We calculated frequencies for categorical variables, means with standard deviations for normally distributed continuous variables, and medians with interquartile ranges for non-normally distributed continuous variables.

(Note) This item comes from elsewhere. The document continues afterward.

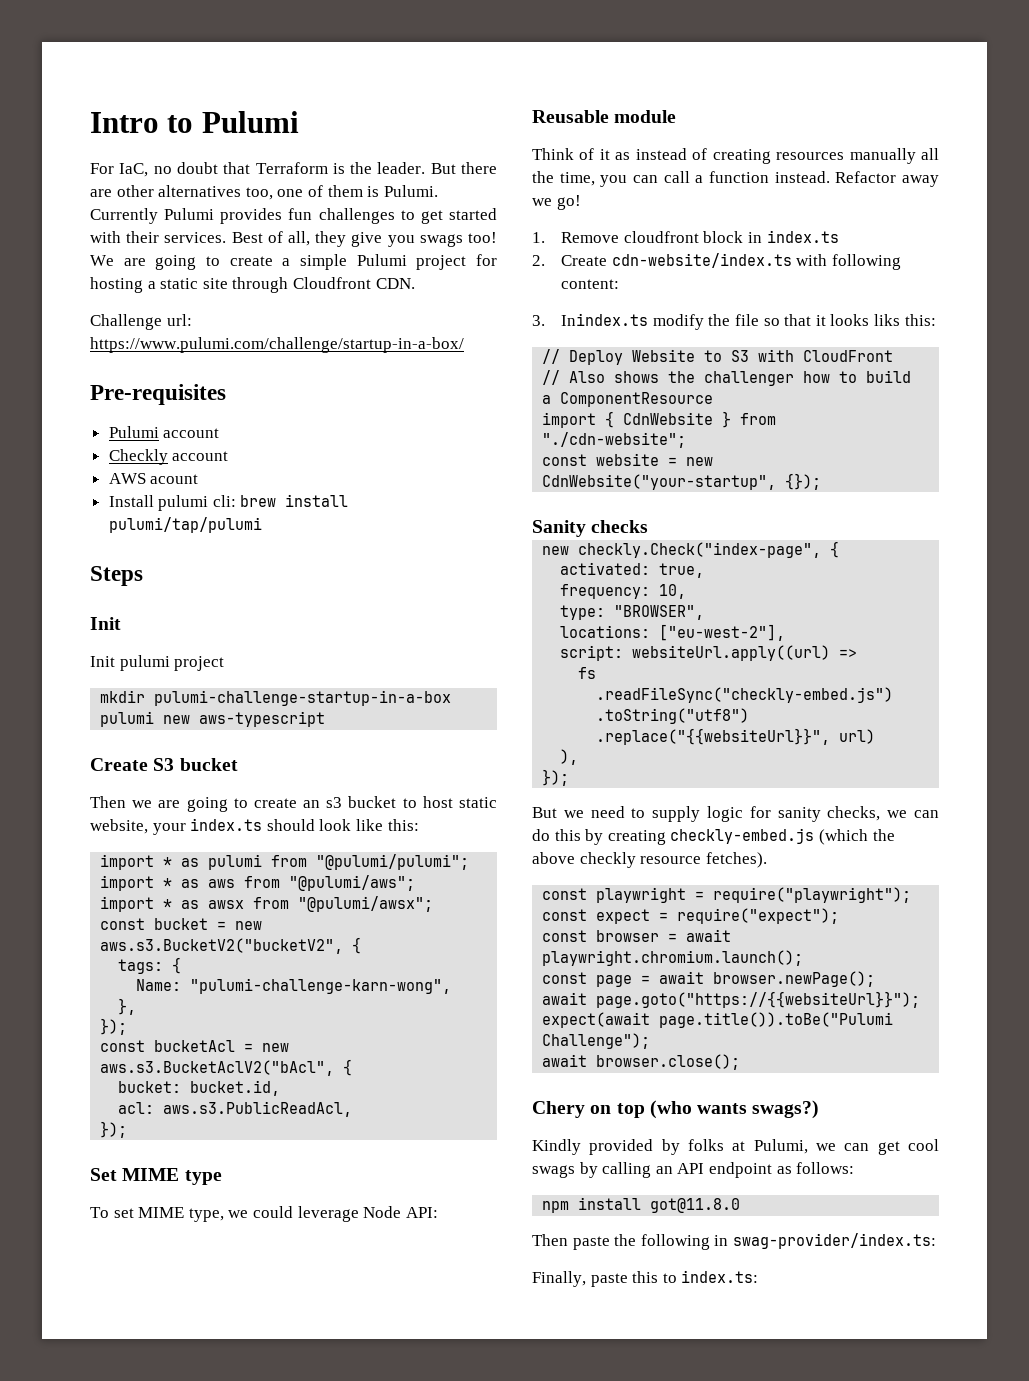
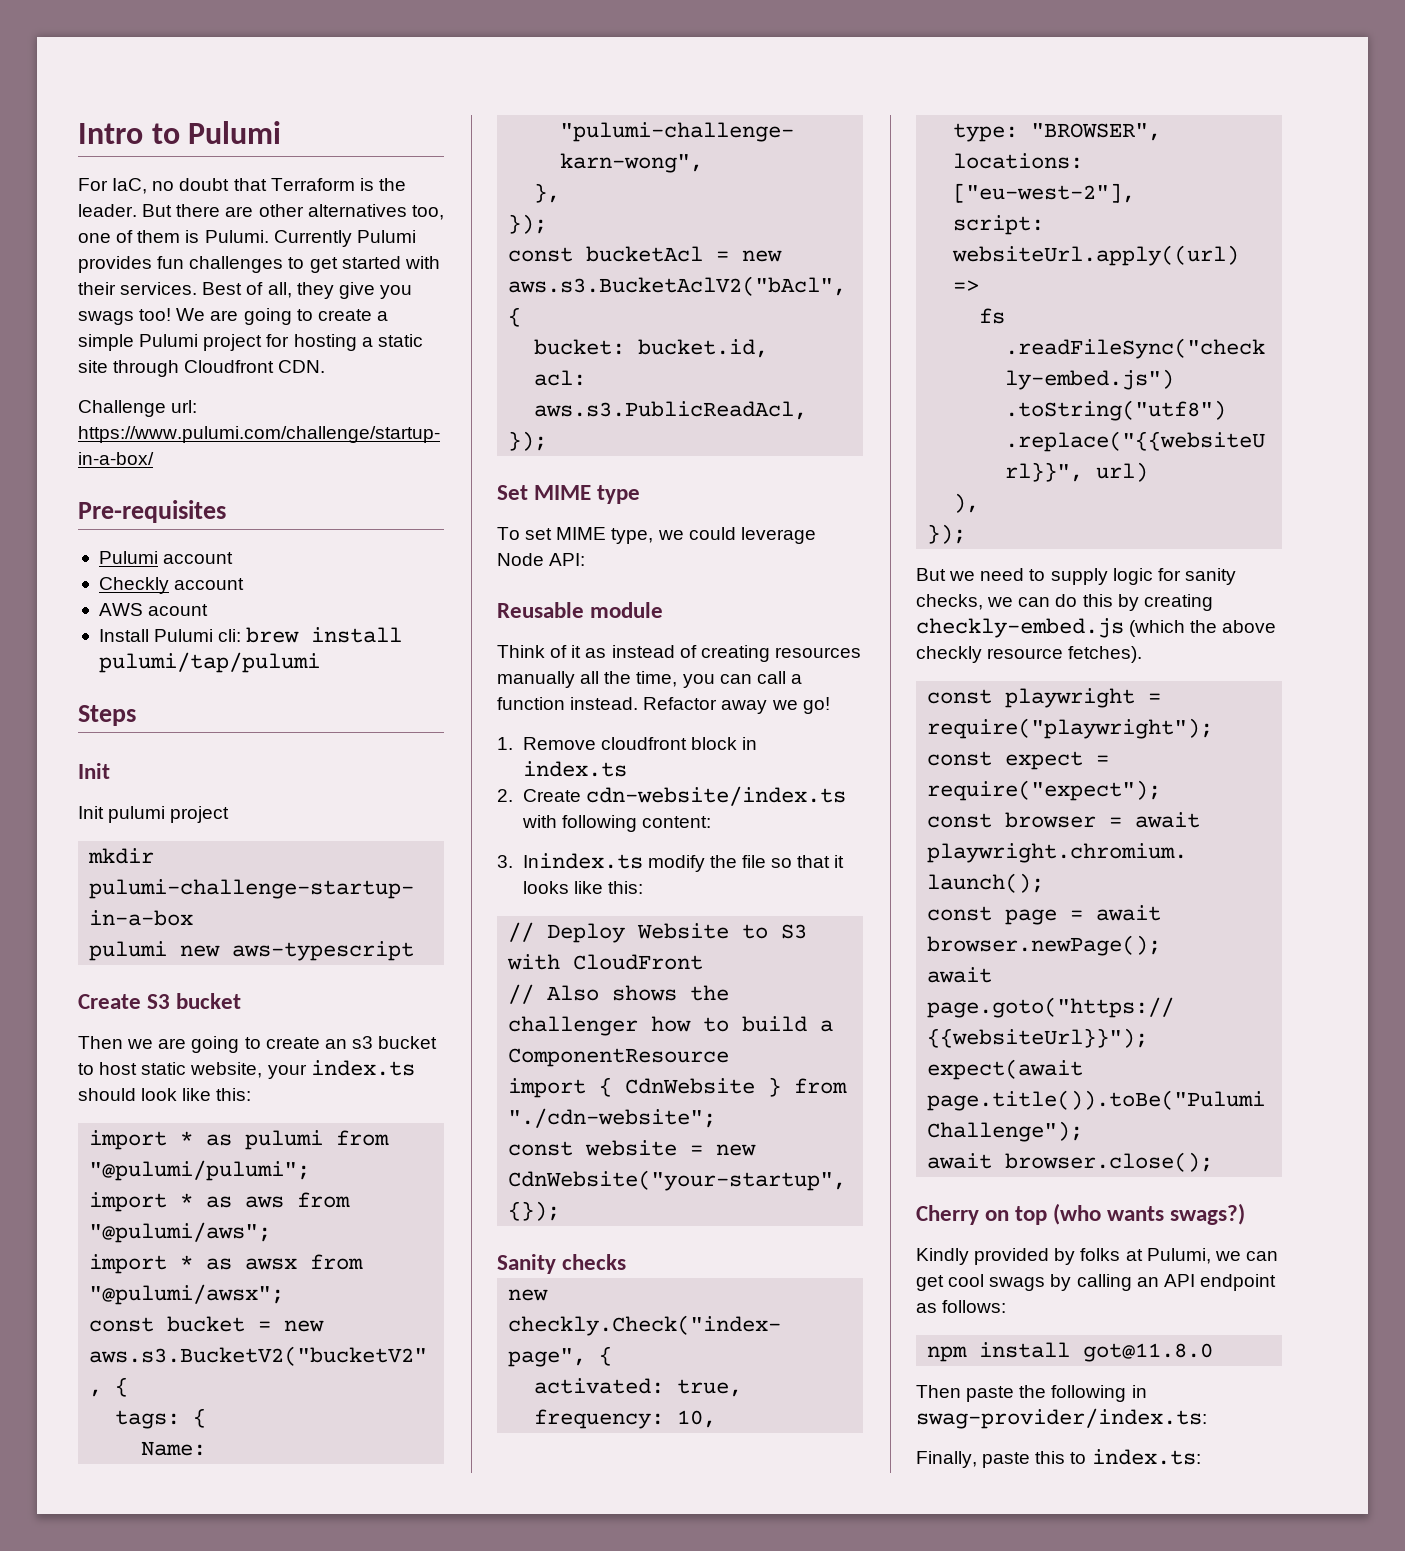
[158,495,209,511] pulumi -> [154,629,214,642] Pulumi
[874,314,901,326] liks -> [573,881,603,894] like
[532,1101,585,1118] Chery -> [916,1205,979,1225] Cherry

We performed an independent t-test for normally distributed continuous variables with equal variances and a Mann–Whitney U test for non-normally distributed continuous variables to identify the relationship between continuous variables and mRS groups. We used Fisher’s exact test for the categorical variables. Variables with a p-value less than 0.2 were included in the multivariable logistic regression analysis. Finally, predictive models were built using variables with a p-value less than 0.05 in the multivariable logistic regression analysis. The models were built separately for each variable and with all variables combined. Receiver operating characteristic (ROC) curves were estimated to assess the model’s predictive ability. A p-value of <0.05 was considered statistically significant. All statistical analyses were performed in R 4.1.3 (R Foundation for Statistical Computing, Vienna, Austria) [22] with RStudio 2022.02.1 + 461 (RStudio: Integrated Development for R. RStudio, PBC, Boston, MA, USA) [23].

3. Results

A total of 53 patients treated with MT with an mTICI score of 2b or higher were included in the study. Patients with missing data were excluded. There were 26 patients in the favorable outcome group and 27 in the unfavorable outcome group. Baseline clinical, laboratory, and radiologic characteristics of the patient population are presented in Table 1. Age, BUN/Cr, PC, calcium, NPR, history of diabetes mellitus, alcohol use, and time from last known normal to groin puncture in minutes were discovered to have p-values of less than 0.2 in the univariate analyses.

Table 1.

Baseline clinical, laboratory, and radiologic characteristics of the patient population.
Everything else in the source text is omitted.